Viewability: what it is and why you should care?

Curated by Ankit Sehgal, Head of Performance.

Bulletin #4


Disclaimer: This is a little longer than a usual ‘Need to Know’ bulletin; not because we want to needlessly take up your time but because the concept of viewability really matters for you and your digital media budgets.

Disclaimer: This is a little longer than a usual ‘Need to Know’ bulletin; not because we want to needlessly take up your time but because the concept of viewability really matters for you and your digital media budgets.

There are a lot of portmanteaus that we advertising folk like to use; think usability, snackable, listicle, infotainment. However, viewability, one of the newer mash-ups, will stay in our industry lexicon while some of the more ridiculous terms will fade.

The viewability debate, put simply, is whether or not a digital ad was actually viewed. This became mainstream in 2014 when Google released research stating a startling 56% of digital impressions are not seen on some sites. It was the modern equivalent of the ‘half my advertising doesn’t work’ famous conundrum.

Google the term and you'll see there's a lot of talk but also a lot of scare-mongering and confusion about what it all actually means.

Viewability: a simple explanation
Viewability is an online advertising metric that aims to track only impressions that were actually seen by users. There are a number of reasons why your ad might not be viewed:

  • It might be below the ‘fold’ of a screen
  • It might be on an active tab that is not the open screen
  • The user may click away or mininimise the browser before the ad loads
  • A bot is viewing the ad
  • Or the user is using ad-blocking technology

Is this a serious issue?
Yes, because the ad impression is reported by the website and paid for by you the advertiser, but it might not have actually been seen by anybody.

What is the industry doing to mitigate this issue? The MRC/IAB has published a simple definition to indicate whether an ad is deemed viewable or not. A viewable ad must:

  • Have 50% of pixels within the visible area of the viewers browser
  • Be visible for at least one second for static ads and two seconds for video
In addition, software has been developed to monitor and assess viewability levels.

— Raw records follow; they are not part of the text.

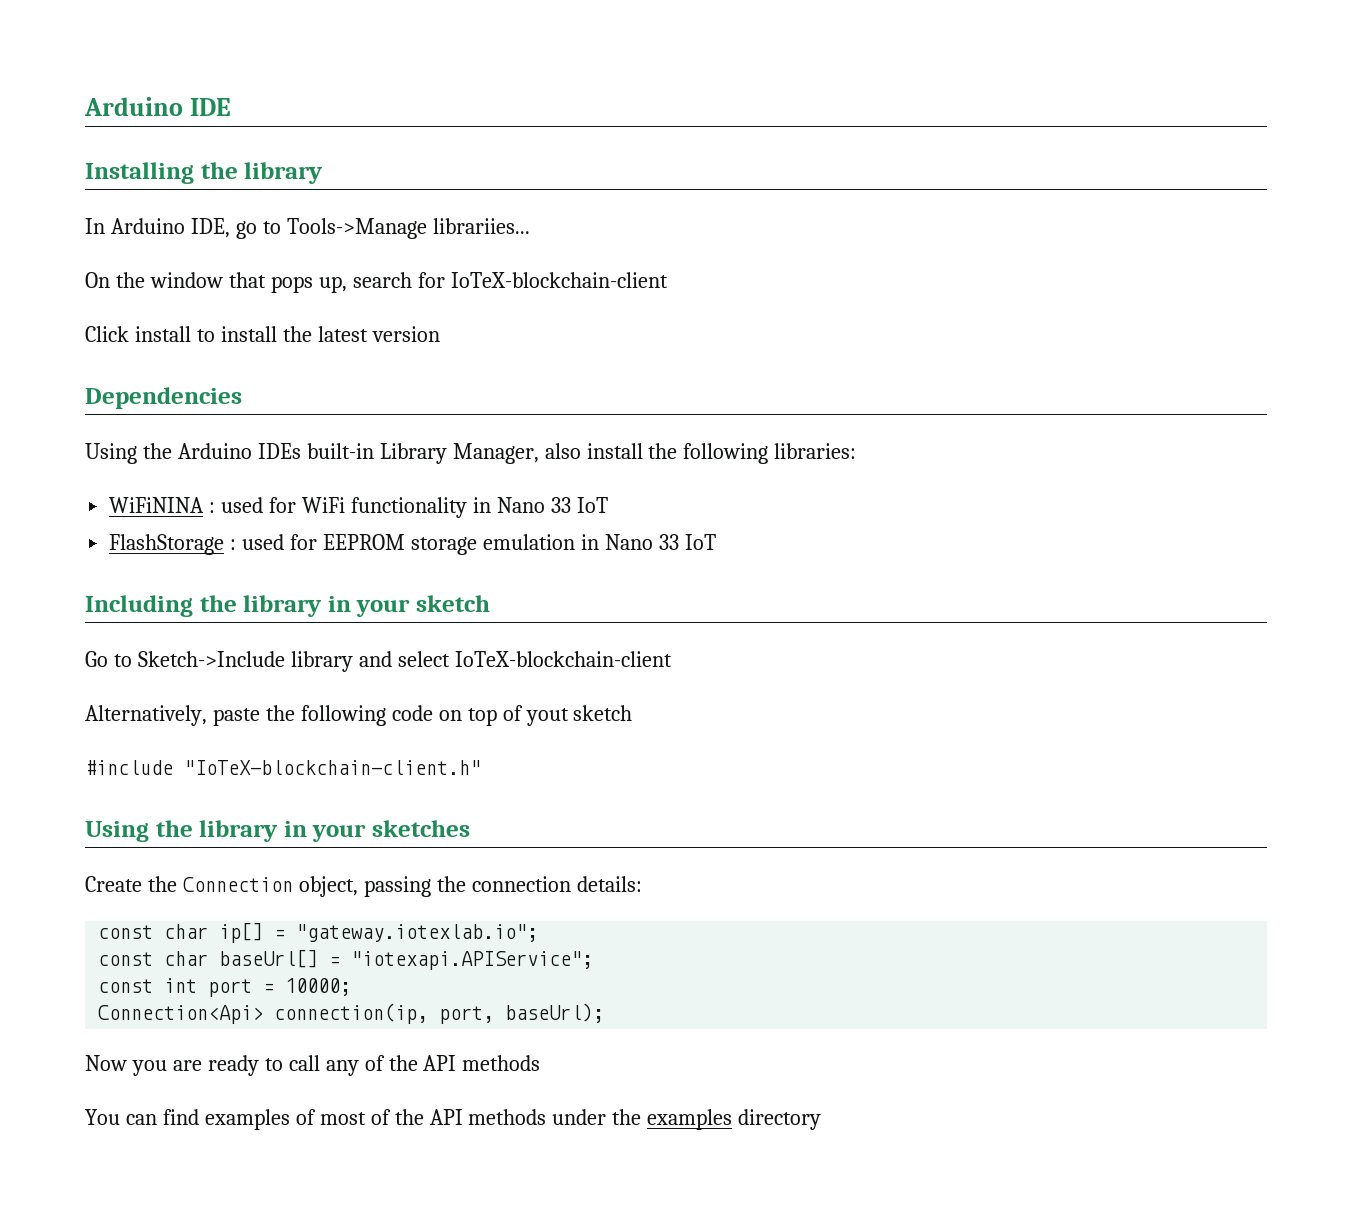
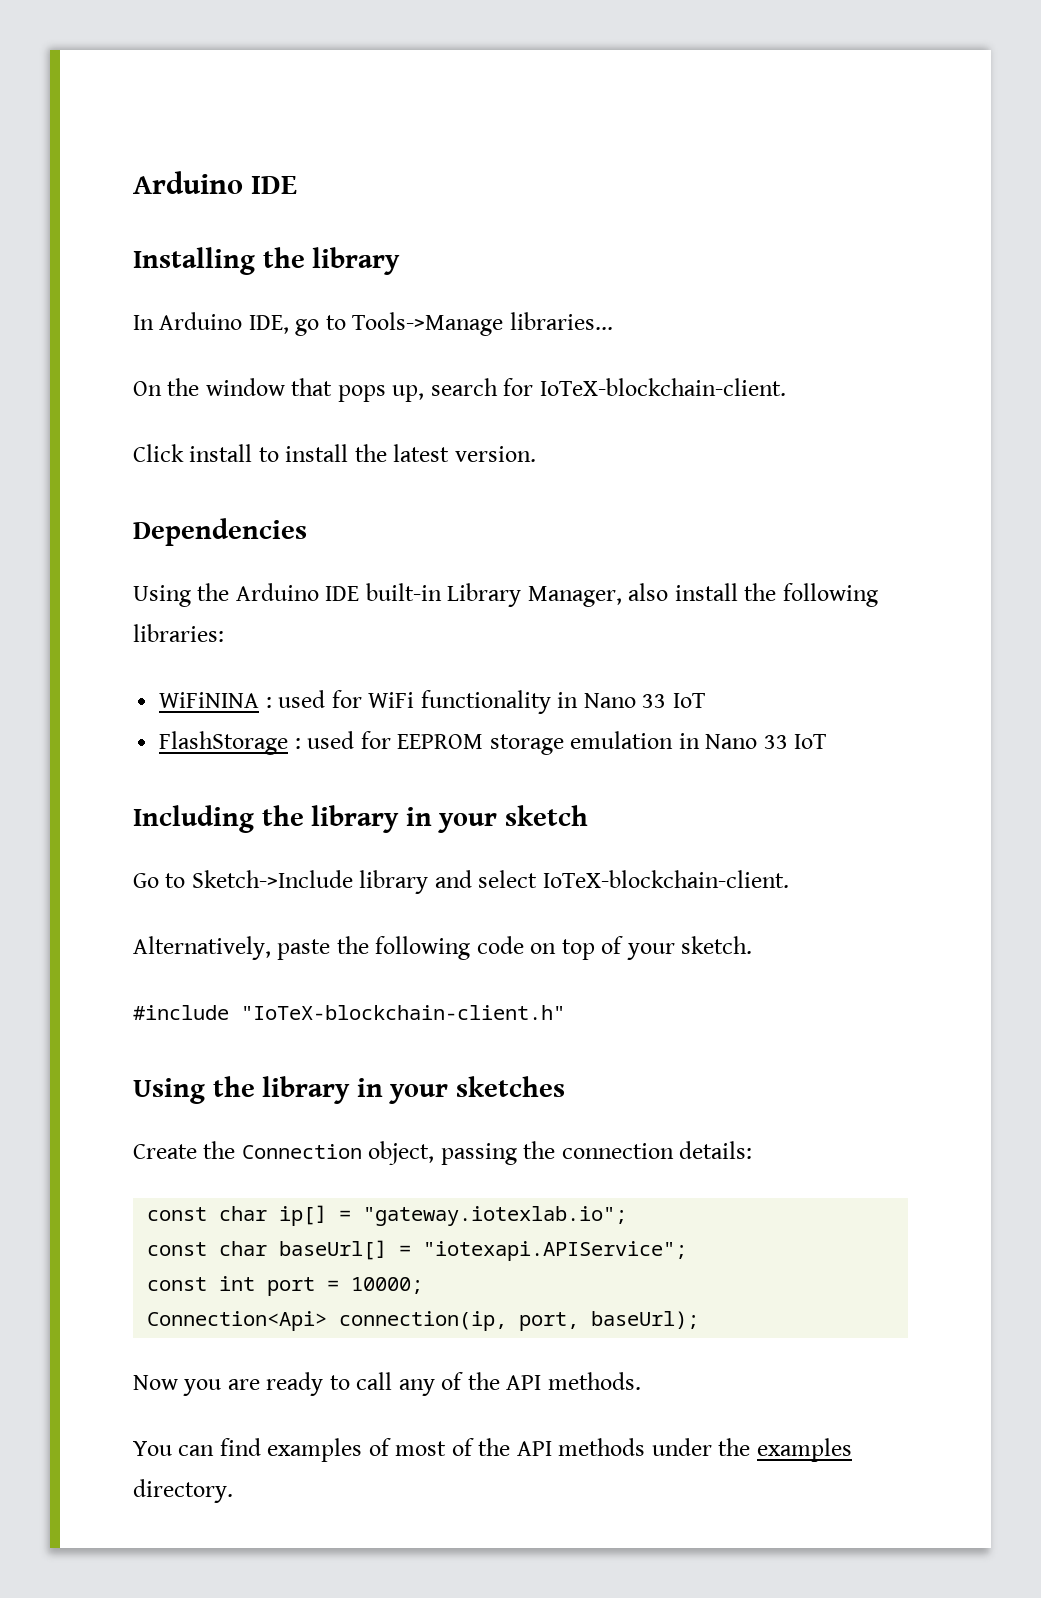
[432,218,530,234] librariies... -> [509,312,613,330] libraries...
[450,272,668,288] IoTeX-blockchain-client -> [539,378,786,396] IoTeX-blockchain-client.
[371,326,440,342] version -> [454,446,536,462] version.
[257,443,301,459] IDEs -> [325,586,360,601] IDE
[454,651,672,667] IoTeX-blockchain-client -> [542,870,789,888] IoTeX-blockchain-client.
[525,705,633,726] yout sketch -> [626,936,753,960] your sketch.
[462,1055,541,1071] methods -> [547,1372,641,1390] methods.
[738,1109,822,1130] directory -> [133,1479,233,1503] directory.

A point of view – from Ankit Sehgal, Head of Performance
The ultimate goal of the industry is to achieve 100% viewability. But realistically that is near impossible, especially given the 2014 industry average of 44%.

Viewability is something I have been advocating for the last couple of years and we have been tracking closely for our clients. Ikon uses MOAT, globally recognised as the leading viewability measurement platform.

As a council member of the NZ IAB I have written a white paper on the topic and recently taken part in an industry debate, as a panelist.

What I believe is important is not debating the specifics of the definition (i.e. is one second long enough?), it’s about the best measurement, so that we as an agency can guarantee your money is being spent in the best channels, using the best ad units. Viewability needs to be something clients understand and know to ask for with tracking.

From analysing viewability results over the last couple of years I know that we’ve optimised quality, mainly by having an open and transparent dialogue with the publisher partners about their inventory and ad units’ performance. To improve viewability, we’ve been moving spend away from certain ad inventory or publishers that are under performing.

Viewability tracking only gives us data or numbers; what is required is human understanding and manual processes to act on the numbers. It’s promising to see more tech platforms incorporating different viewability tech vendors; we expect more automation soon.

Should you care about viewability?
Yes. I believe it’s an important metric that will become a relevant industry standard, hence the emphasis we place on training our teams and our partners. At Ikon we're fully transparent about our viewability performance, and our goal is to always build from the baselines we achieve (it’s not only about chasing the elusive 100%). It’s new data, in a data crazy industry, but data that’s clearly adding value.